Your answer is the lines below, exactly, from the one that contains "IMAT Past Paper" through the one that contains "<li><span></span><strong>Periodic table: groups", both included.

◆ Source material:
++++++++++

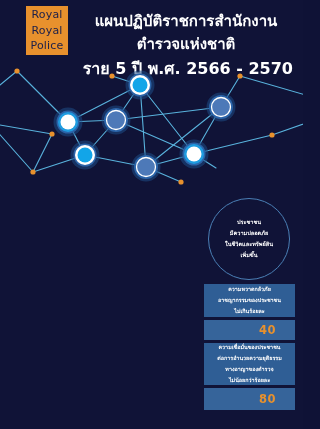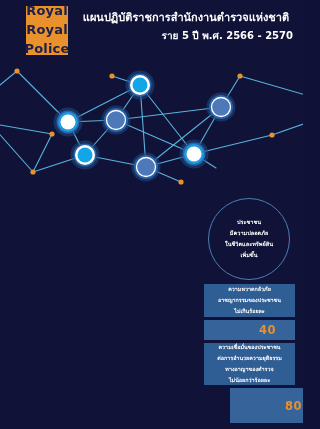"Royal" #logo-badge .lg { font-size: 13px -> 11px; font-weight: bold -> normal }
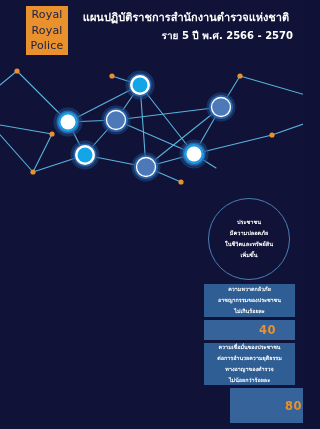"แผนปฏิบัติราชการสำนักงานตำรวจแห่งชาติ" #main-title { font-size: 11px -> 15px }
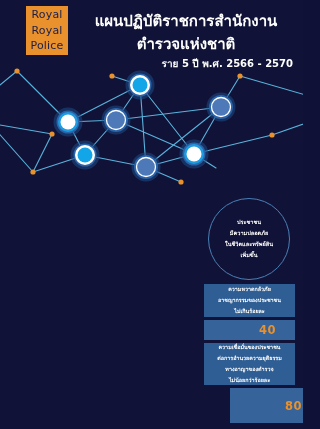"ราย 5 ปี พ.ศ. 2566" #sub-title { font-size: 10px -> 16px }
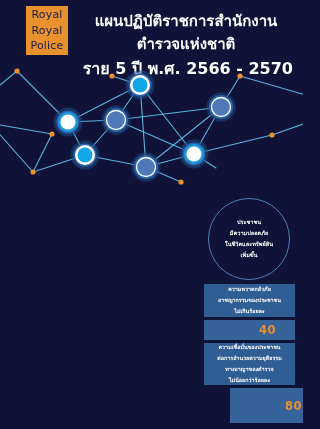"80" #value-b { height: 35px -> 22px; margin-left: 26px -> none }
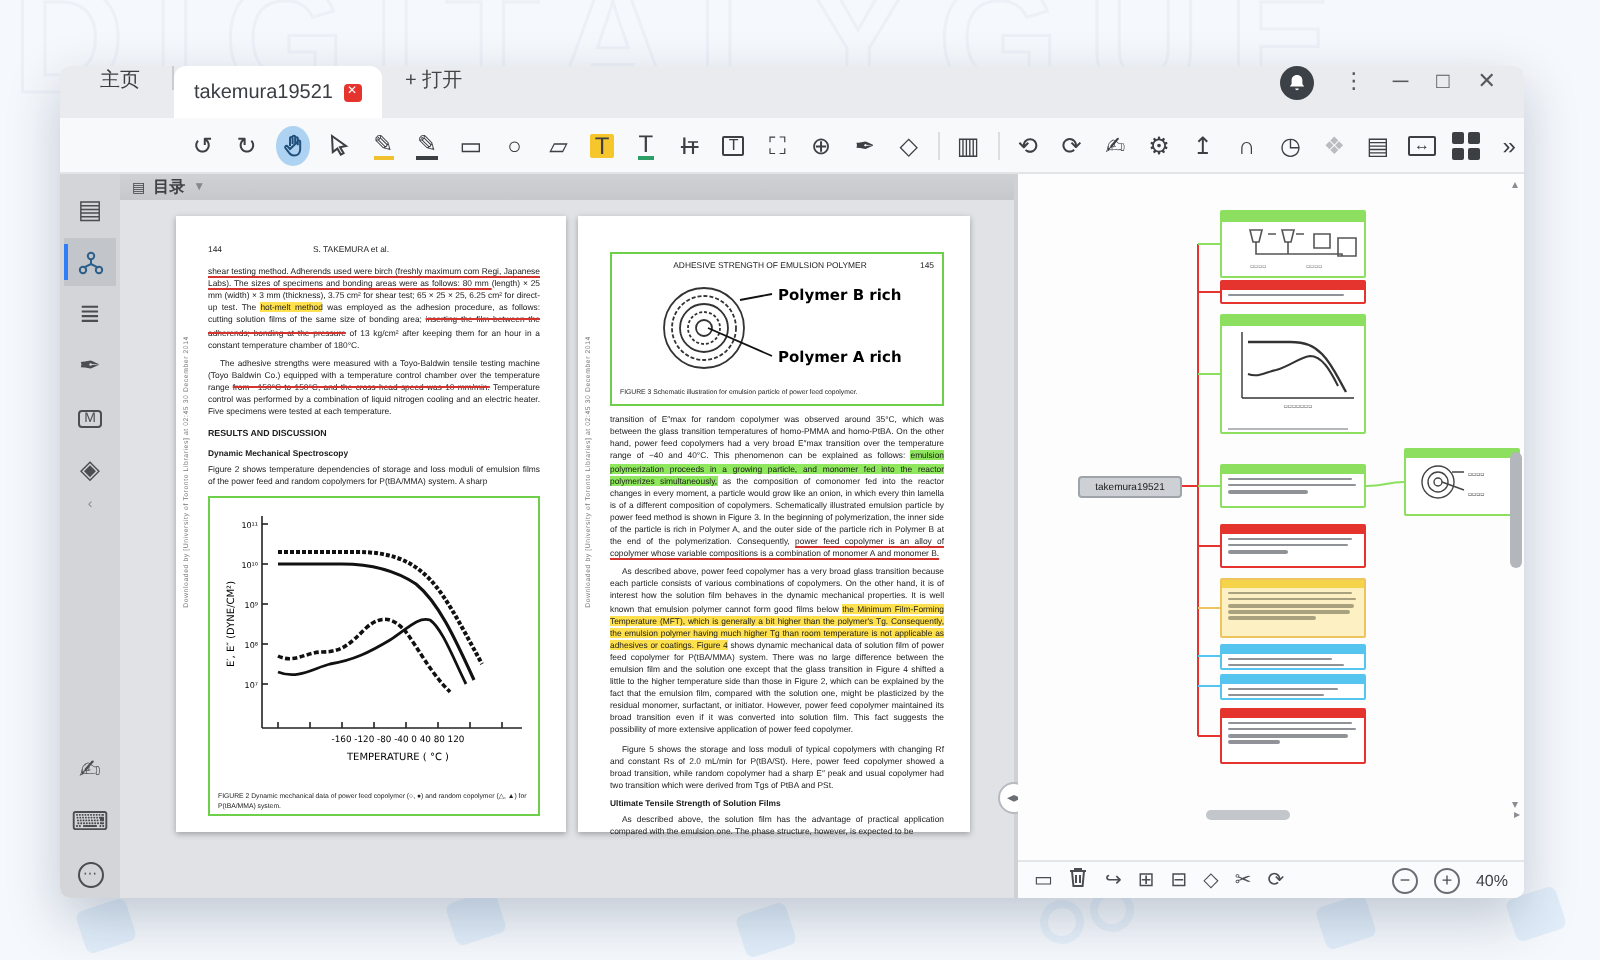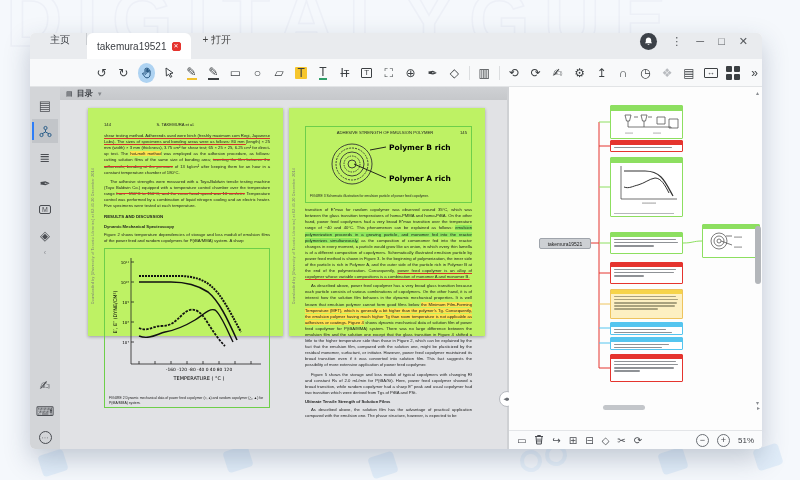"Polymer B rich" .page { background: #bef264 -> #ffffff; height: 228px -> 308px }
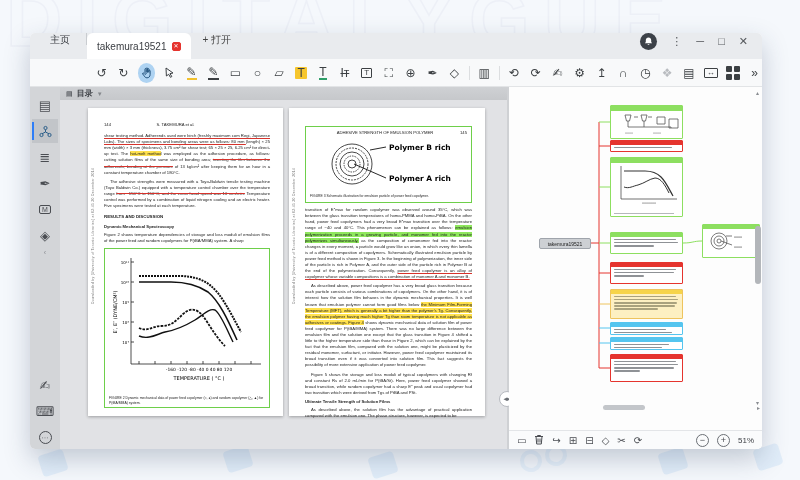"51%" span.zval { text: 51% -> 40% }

++++++++++

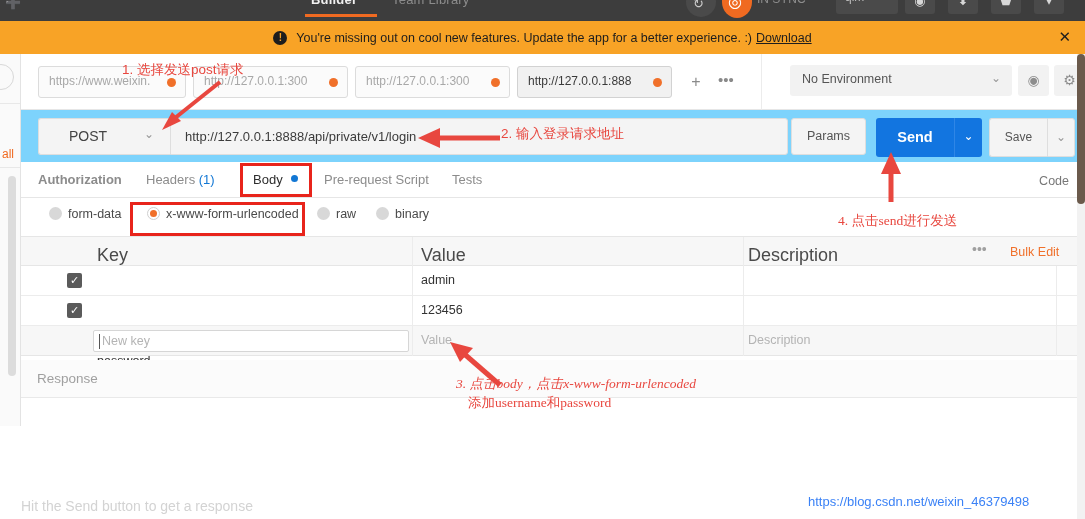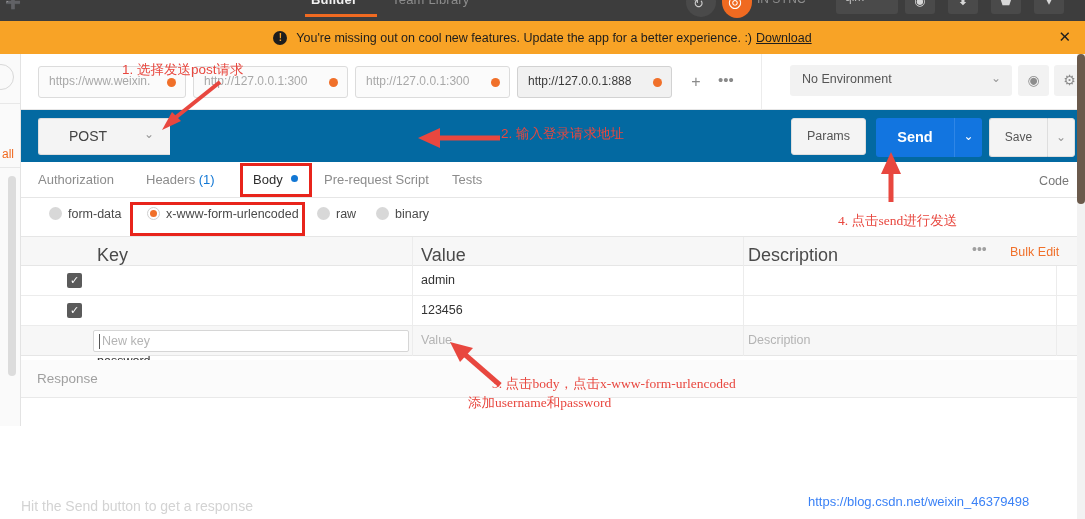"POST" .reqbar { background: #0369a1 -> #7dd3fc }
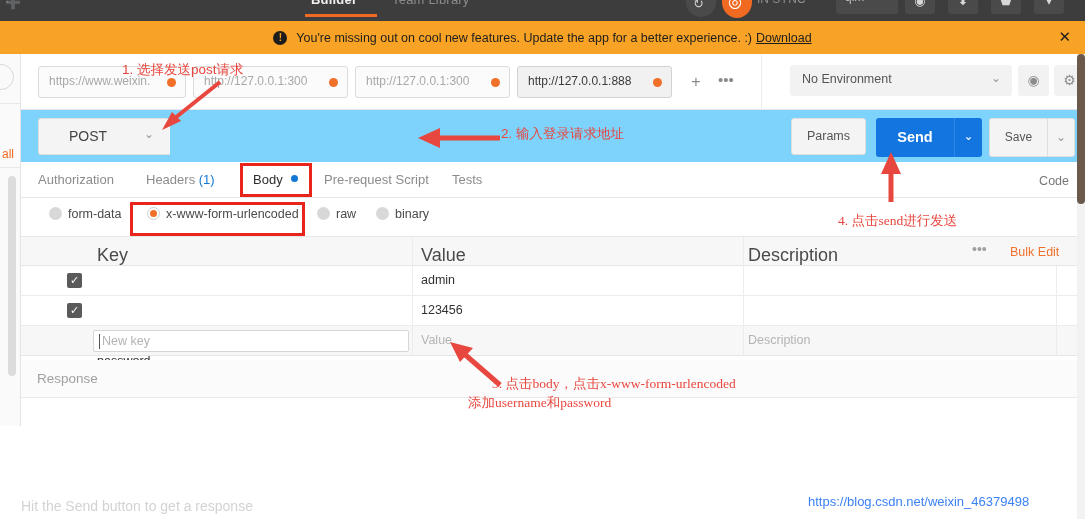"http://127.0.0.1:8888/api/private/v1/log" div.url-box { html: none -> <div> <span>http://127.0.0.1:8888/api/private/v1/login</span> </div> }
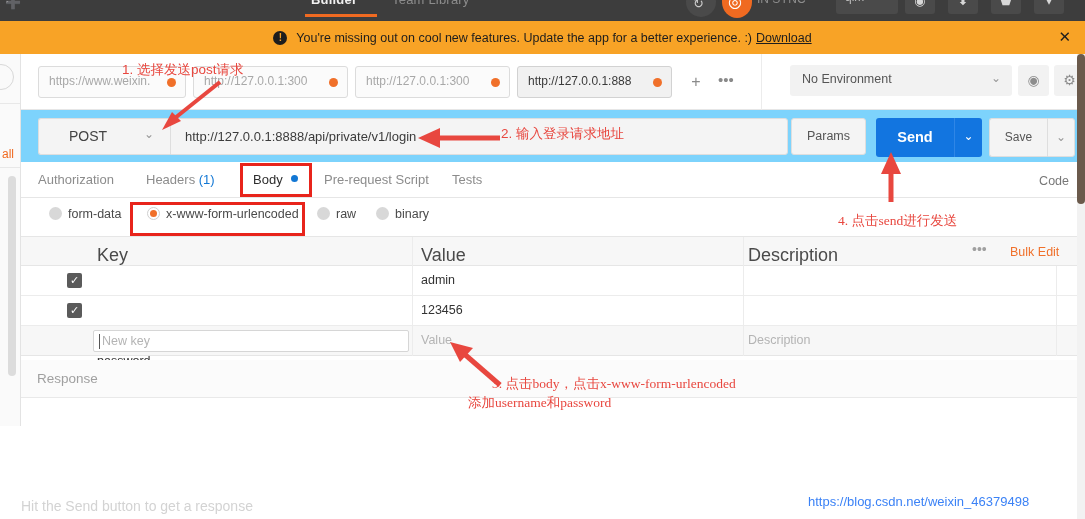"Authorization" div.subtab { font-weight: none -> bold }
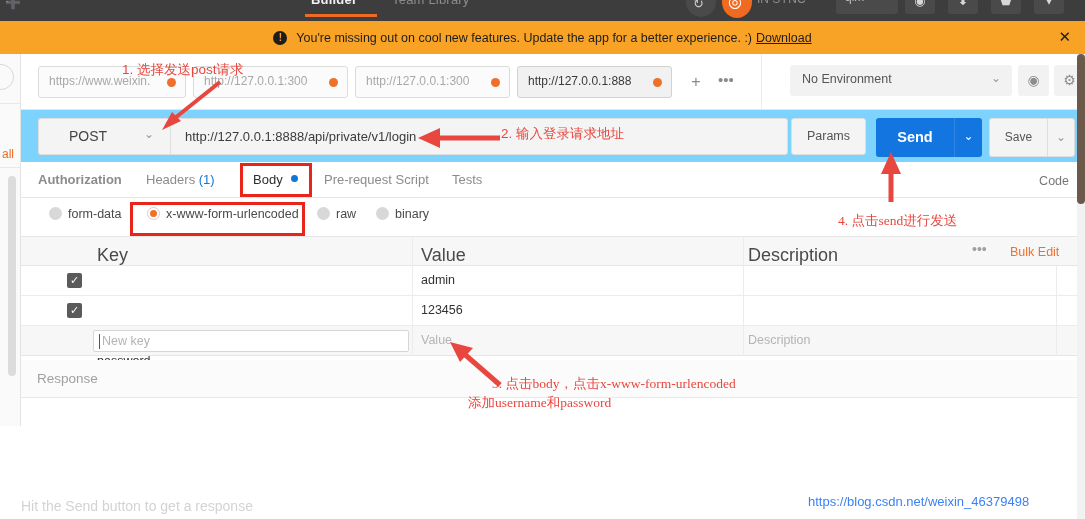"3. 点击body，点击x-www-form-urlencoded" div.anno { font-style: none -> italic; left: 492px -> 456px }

++++++++++

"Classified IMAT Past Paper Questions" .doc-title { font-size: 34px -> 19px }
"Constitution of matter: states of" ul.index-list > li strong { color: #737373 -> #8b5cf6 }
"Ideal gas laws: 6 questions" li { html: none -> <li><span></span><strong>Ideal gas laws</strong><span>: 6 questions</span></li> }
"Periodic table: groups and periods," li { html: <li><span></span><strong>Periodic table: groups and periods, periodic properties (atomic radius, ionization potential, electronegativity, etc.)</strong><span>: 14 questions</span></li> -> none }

++++++++++

◆ Solution below:
"Classified IMAT Past Paper Questions" .doc-title { font-size: 34px -> 19px }
"Constitution of matter: states of" ul.index-list > li strong { color: #737373 -> #8b5cf6 }
"Ideal gas laws: 6 questions" li { html: none -> <li><span></span><strong>Ideal gas laws</strong><span>: 6 questions</span></li> }
"Periodic table: groups and periods," li { html: <li><span></span><strong>Periodic table: groups and periods, periodic properties (atomic radius, ionization potential, electronegativity, etc.)</strong><span>: 14 questions</span></li> -> none }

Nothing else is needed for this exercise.